The scariest moment in writing is…

just before you start.

It’s like jumping in cold water or getting ready to speak in public.

But…once you get rolling, it morphs into something you can’t find anywhere else.

It gives you a shot of dopamine, your mojo,  your flow and your drive.

Too many people wait for those feeling to come so they can have inspiration to start.

If you’ve read any of my other posts you know exactly what comes next…

The motivation comes after you begin.

Just start…the rest flows from there.

Onward,

J

I always know the ending…that’s where I start.

Toni Morrison.

Is that the answer?  Is it enough to inspire you to great and prolific prose?

Possibly, but more importantly…

That is what works for Toni.  Your job is to find what works for you.  A magic bullet has never been found to replace just starting in.
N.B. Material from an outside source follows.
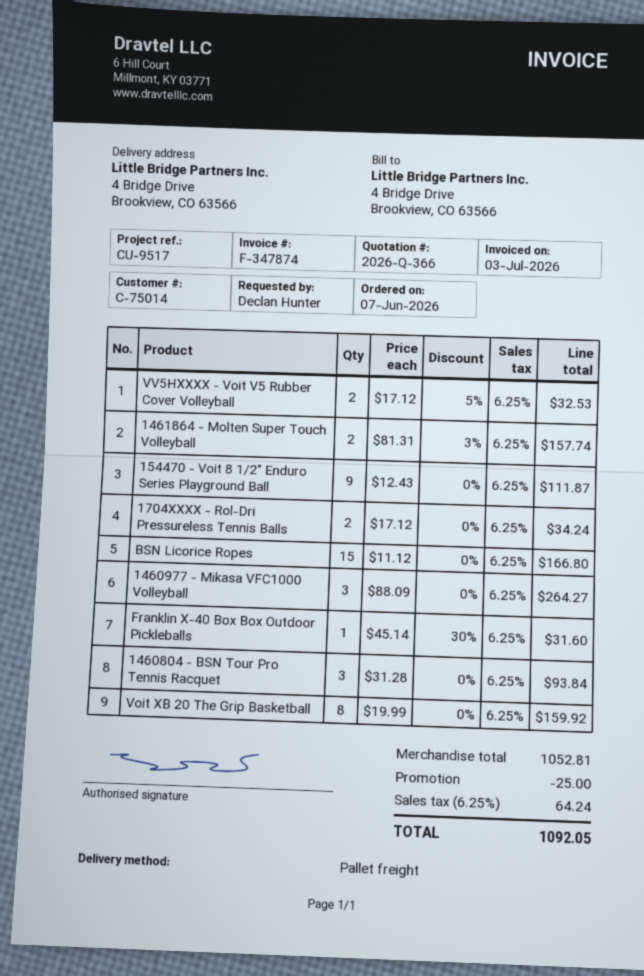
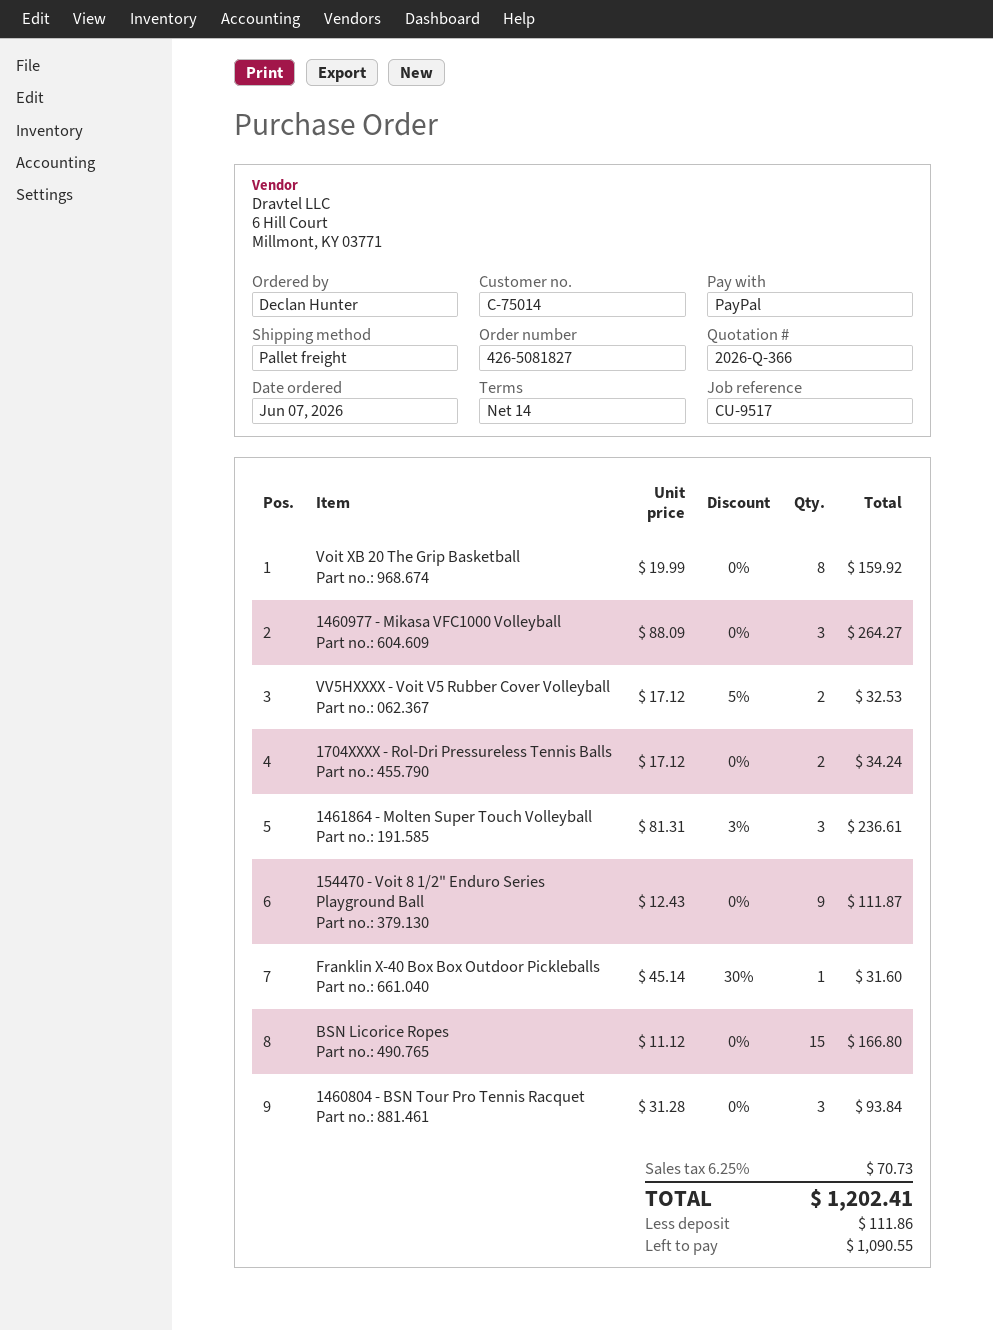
1461864 - Molten Super Touch Volleyball: 2 x 81.31 - 3% = 157.74 -> 3 x 81.31 - 3% = 236.61
discount: 25.00 -> none
tax: 6.25% = 64.24 -> 6.25% = 70.73
total: 1092.05 -> 1202.41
Try several beginnings, endings, reread your ending and use it to come up with another beginning.  Change the location, invent a new character that opens a new subplot, put your antagonist in a speeding vehicle, take your secondary female character and make her the reason your protagonist misses work 2 days a week.

Get the idea?  Your story, make it what we’re looking for.  Play with it, work it.

Now go do it.

 

J

Somebody’s got to get in trouble, or…

no one wants to read it.

Conflict my friends.

Rising conflict.  Stakes…then higher stakes.

Dilemmas, paradoxes, no escape from the dangers.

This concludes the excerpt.